Input material:
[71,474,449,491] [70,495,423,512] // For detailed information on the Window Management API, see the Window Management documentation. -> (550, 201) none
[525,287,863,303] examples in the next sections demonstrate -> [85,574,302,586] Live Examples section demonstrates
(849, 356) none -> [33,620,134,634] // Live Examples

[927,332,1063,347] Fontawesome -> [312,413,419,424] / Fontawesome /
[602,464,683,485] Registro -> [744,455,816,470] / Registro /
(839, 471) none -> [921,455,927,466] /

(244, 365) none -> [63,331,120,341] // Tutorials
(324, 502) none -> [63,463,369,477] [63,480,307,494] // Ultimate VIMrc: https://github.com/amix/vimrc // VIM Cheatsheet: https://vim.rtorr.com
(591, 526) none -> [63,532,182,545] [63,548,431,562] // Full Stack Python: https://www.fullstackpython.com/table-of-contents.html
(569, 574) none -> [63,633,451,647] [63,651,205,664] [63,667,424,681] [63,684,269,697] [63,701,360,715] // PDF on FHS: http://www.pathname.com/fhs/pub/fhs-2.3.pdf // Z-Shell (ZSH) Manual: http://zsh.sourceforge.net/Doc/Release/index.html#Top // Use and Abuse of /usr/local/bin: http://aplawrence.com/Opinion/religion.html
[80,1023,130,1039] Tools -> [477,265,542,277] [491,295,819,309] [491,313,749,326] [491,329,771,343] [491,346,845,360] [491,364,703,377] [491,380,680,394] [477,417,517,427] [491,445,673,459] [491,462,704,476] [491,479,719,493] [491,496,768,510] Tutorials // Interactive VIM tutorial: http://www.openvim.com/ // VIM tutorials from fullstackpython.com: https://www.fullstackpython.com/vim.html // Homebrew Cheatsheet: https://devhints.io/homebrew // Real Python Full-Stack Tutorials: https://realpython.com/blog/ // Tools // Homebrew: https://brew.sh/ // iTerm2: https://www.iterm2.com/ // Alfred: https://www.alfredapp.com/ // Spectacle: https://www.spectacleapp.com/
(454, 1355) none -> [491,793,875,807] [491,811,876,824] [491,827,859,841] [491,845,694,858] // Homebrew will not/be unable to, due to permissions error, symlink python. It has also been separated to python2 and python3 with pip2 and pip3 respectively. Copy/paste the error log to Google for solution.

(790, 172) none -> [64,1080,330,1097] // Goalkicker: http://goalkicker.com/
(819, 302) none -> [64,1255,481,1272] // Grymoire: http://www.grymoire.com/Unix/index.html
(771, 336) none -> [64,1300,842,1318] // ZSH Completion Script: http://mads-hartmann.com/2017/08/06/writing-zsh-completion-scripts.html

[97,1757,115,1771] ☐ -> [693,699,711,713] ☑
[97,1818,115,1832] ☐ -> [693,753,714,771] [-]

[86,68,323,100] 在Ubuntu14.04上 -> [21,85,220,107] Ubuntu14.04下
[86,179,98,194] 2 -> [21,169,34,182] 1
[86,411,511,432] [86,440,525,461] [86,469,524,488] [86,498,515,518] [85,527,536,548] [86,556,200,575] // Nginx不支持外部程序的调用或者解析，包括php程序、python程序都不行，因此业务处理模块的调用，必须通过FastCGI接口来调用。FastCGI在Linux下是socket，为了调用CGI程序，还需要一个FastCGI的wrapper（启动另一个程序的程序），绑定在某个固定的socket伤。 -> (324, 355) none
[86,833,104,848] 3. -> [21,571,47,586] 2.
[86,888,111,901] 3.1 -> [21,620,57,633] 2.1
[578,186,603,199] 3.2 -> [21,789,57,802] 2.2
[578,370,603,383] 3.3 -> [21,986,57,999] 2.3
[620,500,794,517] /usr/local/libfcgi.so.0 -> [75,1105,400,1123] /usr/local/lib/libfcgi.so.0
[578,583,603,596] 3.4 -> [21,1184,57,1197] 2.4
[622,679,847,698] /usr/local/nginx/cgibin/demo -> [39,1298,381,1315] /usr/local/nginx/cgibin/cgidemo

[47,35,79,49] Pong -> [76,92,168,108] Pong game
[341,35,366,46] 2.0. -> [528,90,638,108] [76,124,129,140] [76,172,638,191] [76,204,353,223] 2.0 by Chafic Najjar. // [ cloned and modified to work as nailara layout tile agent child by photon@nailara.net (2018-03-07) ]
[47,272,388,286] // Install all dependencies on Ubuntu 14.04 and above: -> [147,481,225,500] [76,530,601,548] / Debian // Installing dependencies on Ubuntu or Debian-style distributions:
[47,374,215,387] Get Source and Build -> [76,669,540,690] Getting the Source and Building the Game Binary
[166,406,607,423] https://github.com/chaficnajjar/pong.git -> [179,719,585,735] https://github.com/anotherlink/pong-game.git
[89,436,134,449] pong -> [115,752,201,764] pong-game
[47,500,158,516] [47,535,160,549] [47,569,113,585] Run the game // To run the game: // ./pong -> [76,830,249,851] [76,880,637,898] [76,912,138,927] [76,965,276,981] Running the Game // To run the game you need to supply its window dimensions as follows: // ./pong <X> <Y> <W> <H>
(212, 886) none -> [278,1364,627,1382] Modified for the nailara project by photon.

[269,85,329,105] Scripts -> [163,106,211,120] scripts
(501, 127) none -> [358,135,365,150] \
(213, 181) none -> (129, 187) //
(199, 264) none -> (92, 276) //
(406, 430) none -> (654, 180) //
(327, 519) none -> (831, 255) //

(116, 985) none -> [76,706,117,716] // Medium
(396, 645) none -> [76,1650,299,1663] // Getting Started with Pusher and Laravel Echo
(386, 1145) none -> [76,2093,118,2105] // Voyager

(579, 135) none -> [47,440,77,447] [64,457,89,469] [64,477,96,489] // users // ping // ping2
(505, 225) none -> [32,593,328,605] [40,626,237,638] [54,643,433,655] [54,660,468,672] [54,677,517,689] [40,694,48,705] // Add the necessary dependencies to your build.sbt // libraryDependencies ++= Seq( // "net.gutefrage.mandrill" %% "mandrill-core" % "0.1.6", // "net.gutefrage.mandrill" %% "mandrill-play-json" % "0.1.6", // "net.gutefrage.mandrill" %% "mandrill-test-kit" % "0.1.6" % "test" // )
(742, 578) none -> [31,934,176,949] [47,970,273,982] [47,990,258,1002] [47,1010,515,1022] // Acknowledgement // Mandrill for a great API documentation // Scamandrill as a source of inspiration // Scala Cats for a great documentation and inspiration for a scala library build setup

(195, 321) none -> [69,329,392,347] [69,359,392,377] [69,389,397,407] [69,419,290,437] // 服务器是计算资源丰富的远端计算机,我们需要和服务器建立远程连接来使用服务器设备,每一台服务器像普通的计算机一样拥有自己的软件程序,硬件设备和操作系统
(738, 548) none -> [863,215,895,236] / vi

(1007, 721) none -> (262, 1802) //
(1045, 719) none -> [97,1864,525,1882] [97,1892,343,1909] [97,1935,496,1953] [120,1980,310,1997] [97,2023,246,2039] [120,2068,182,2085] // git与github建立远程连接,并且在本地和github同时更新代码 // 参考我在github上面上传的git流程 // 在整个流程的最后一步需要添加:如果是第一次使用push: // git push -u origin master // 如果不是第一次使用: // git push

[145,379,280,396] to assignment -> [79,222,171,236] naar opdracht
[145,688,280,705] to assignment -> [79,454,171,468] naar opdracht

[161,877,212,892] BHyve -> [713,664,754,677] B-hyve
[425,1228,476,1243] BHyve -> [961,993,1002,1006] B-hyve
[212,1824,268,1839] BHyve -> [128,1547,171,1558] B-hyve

About this exercise: If a line above holds the word "Tutorials", copy it.

Solution:
(244, 365) none -> [63,331,120,341] // Tutorials
[80,1023,130,1039] Tools -> [477,265,542,277] [491,295,819,309] [491,313,749,326] [491,329,771,343] [491,346,845,360] [491,364,703,377] [491,380,680,394] [477,417,517,427] [491,445,673,459] [491,462,704,476] [491,479,719,493] [491,496,768,510] Tutorials // Interactive VIM tutorial: http://www.openvim.com/ // VIM tutorials from fullstackpython.com: https://www.fullstackpython.com/vim.html // Homebrew Cheatsheet: https://devhints.io/homebrew // Real Python Full-Stack Tutorials: https://realpython.com/blog/ // Tools // Homebrew: https://brew.sh/ // iTerm2: https://www.iterm2.com/ // Alfred: https://www.alfredapp.com/ // Spectacle: https://www.spectacleapp.com/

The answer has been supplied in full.